ANTIPHOLUS.-Par Dromio?
DROMIO.-Par moi?
ADRIANA.-Par toi. Et voici la réponse que tu m'as rapportée, qu'il t'avait souffleté et qu'en te battant il avait renié ma maison pour la sienne, et moi pour sa femme.
ANTIPHOLUS, à Dromio.-Avez-vous parlé à cette dame? Quel est donc le noeud et le but de cette intrigue?
DROMIO.-Moi, monsieur! je ne l'ai jamais vue jusqu'à ce moment.
ANTIPHOLUS.-Coquin, tu mens: car tu m'as répété sur la place les propres paroles qu'elle vient de dire.

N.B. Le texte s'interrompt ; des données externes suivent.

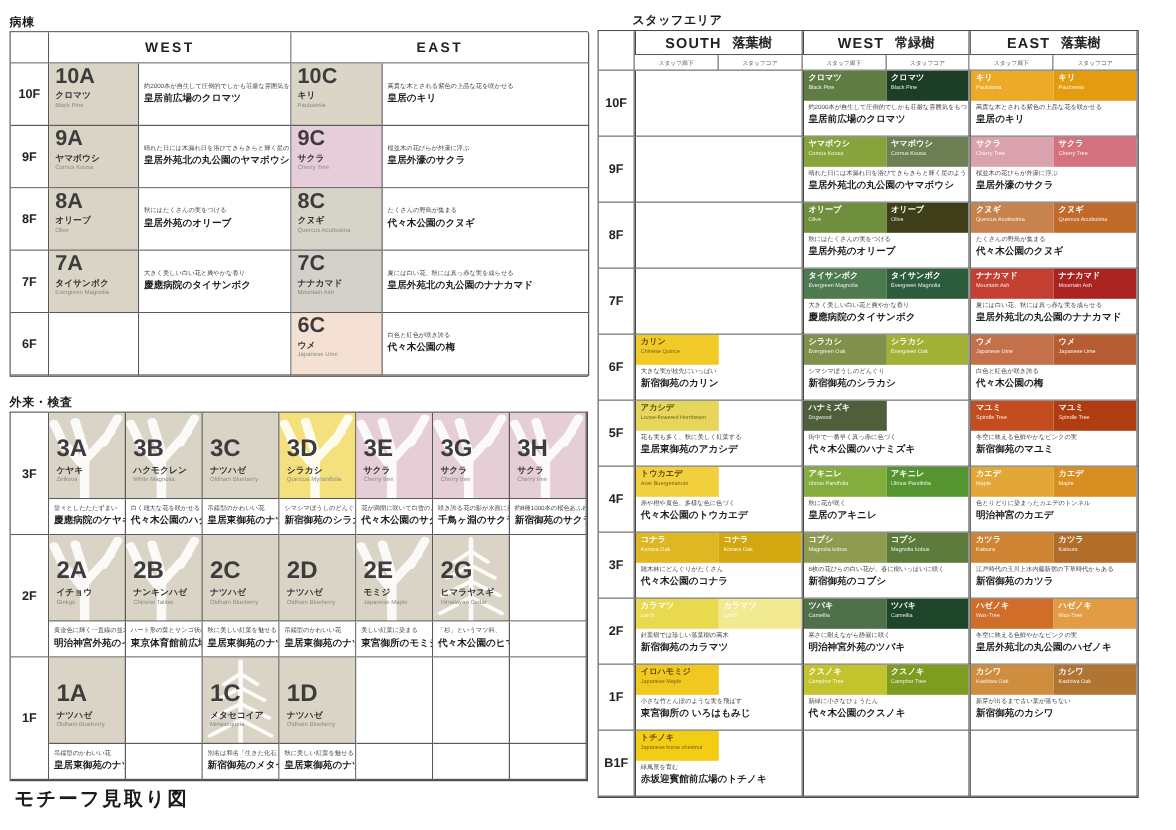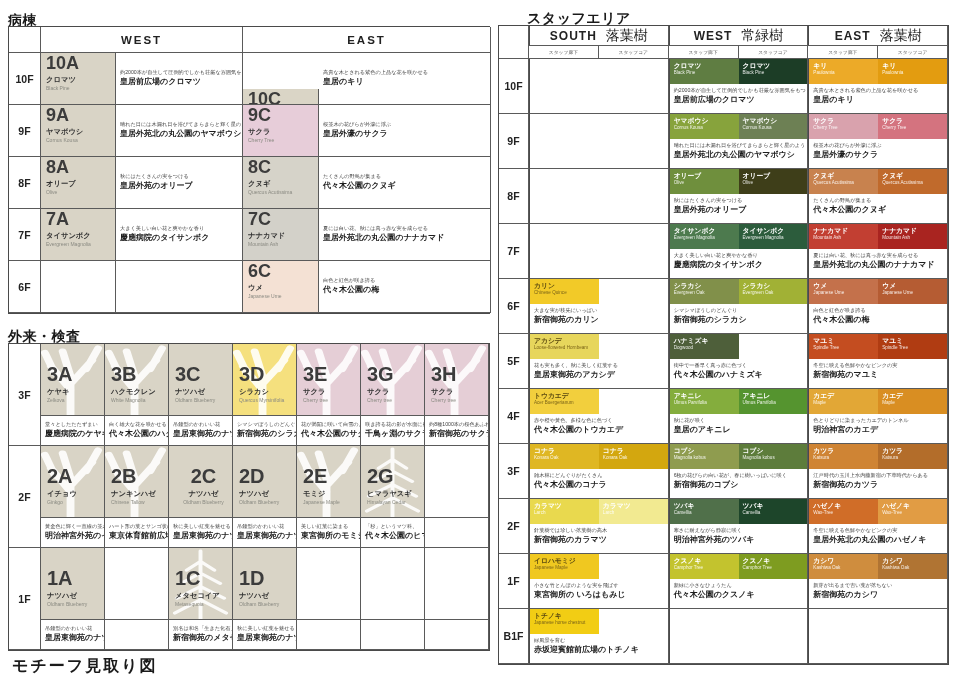"病棟" .sec-label { font-size: 14px -> 10px }
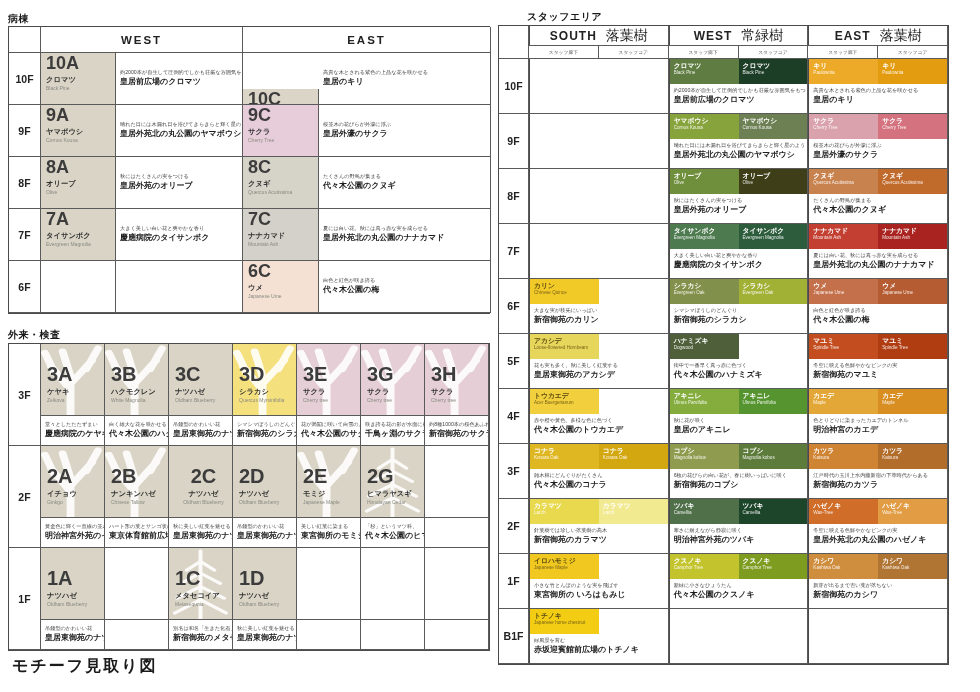"落葉樹" .gtype { font-size: 14px -> 11px; font-weight: normal -> bold }
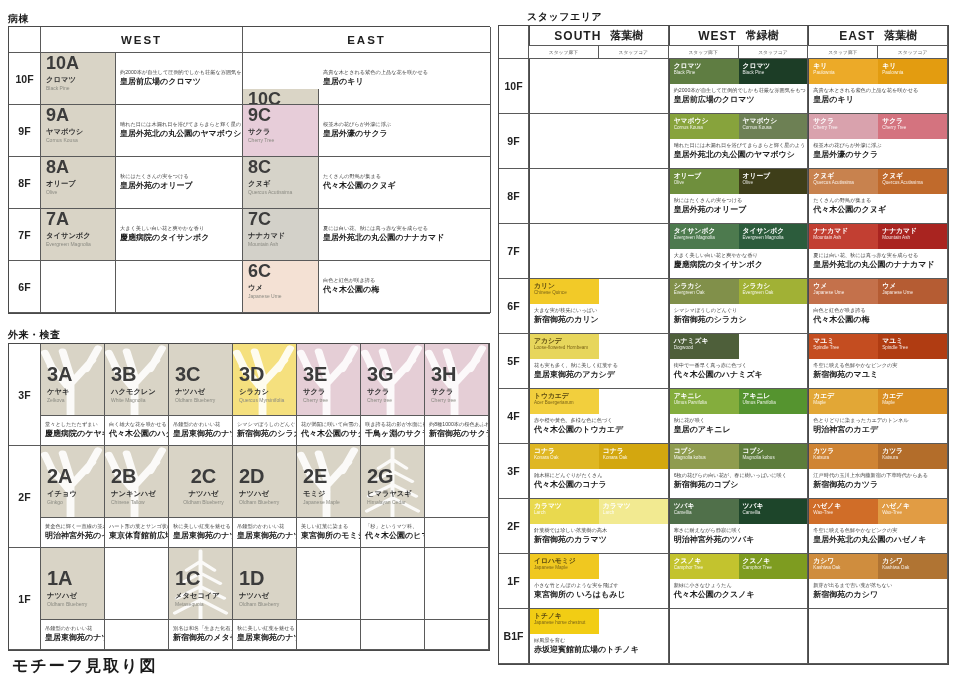"10C" div.cell { margin-top: 36px -> none }
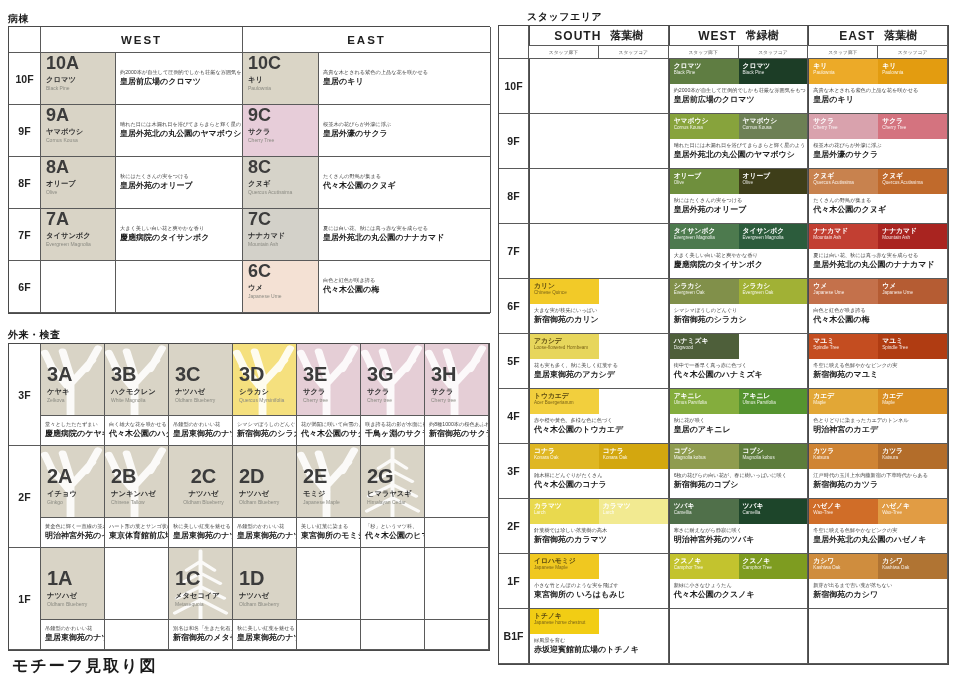"2C" div.cell { text-align: center -> none }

DROMIO.-Jamais je ne lui ai parlé de ma vie.
ANTIPHOLUS.-Comment se fait-il donc qu'elle nous appelle ainsi par nos noms, à moins que ce ne soit par inspiration?
ADRIANA.-Qu'il sied mal à votre gravité de feindre si grossièrement, de concert avec votre esclave, et de l'exciter à me contrarier! Je veux bien que vous ayez le droit de me négliger; mais n'aggravez pas cet outrage par le mépris.-Allons, je vais m'attacher à ton bras: tu es l'ormeau, mon mari, et moi je suis la vigne 13, dont la faiblesse mariée à ta force partage ta vigueur: si quelque objet te détache de moi, ce ne peut être qu'une vile plante, un lierre usurpateur, ou une mousse inutile, qui, faute d'être élaguée, pénètre dans ta sève, l'infecte et vit aux dépens de ton honneur.
Niote 13:
ANTIPHOLUS.-C'est à moi qu'elle parle! elle me prend pour le sujet de ses discours. Quoi! l'aurais-je épousée en songe? ou suis-je endormi en ce moment, et m'imaginai-je entendre tout ceci? Quelle erreur trompe nos oreilles et nos yeux?-Jusqu'à ce que je sois éclairci de cette incertitude, je veux entretenir l'erreur qui m'est offerte.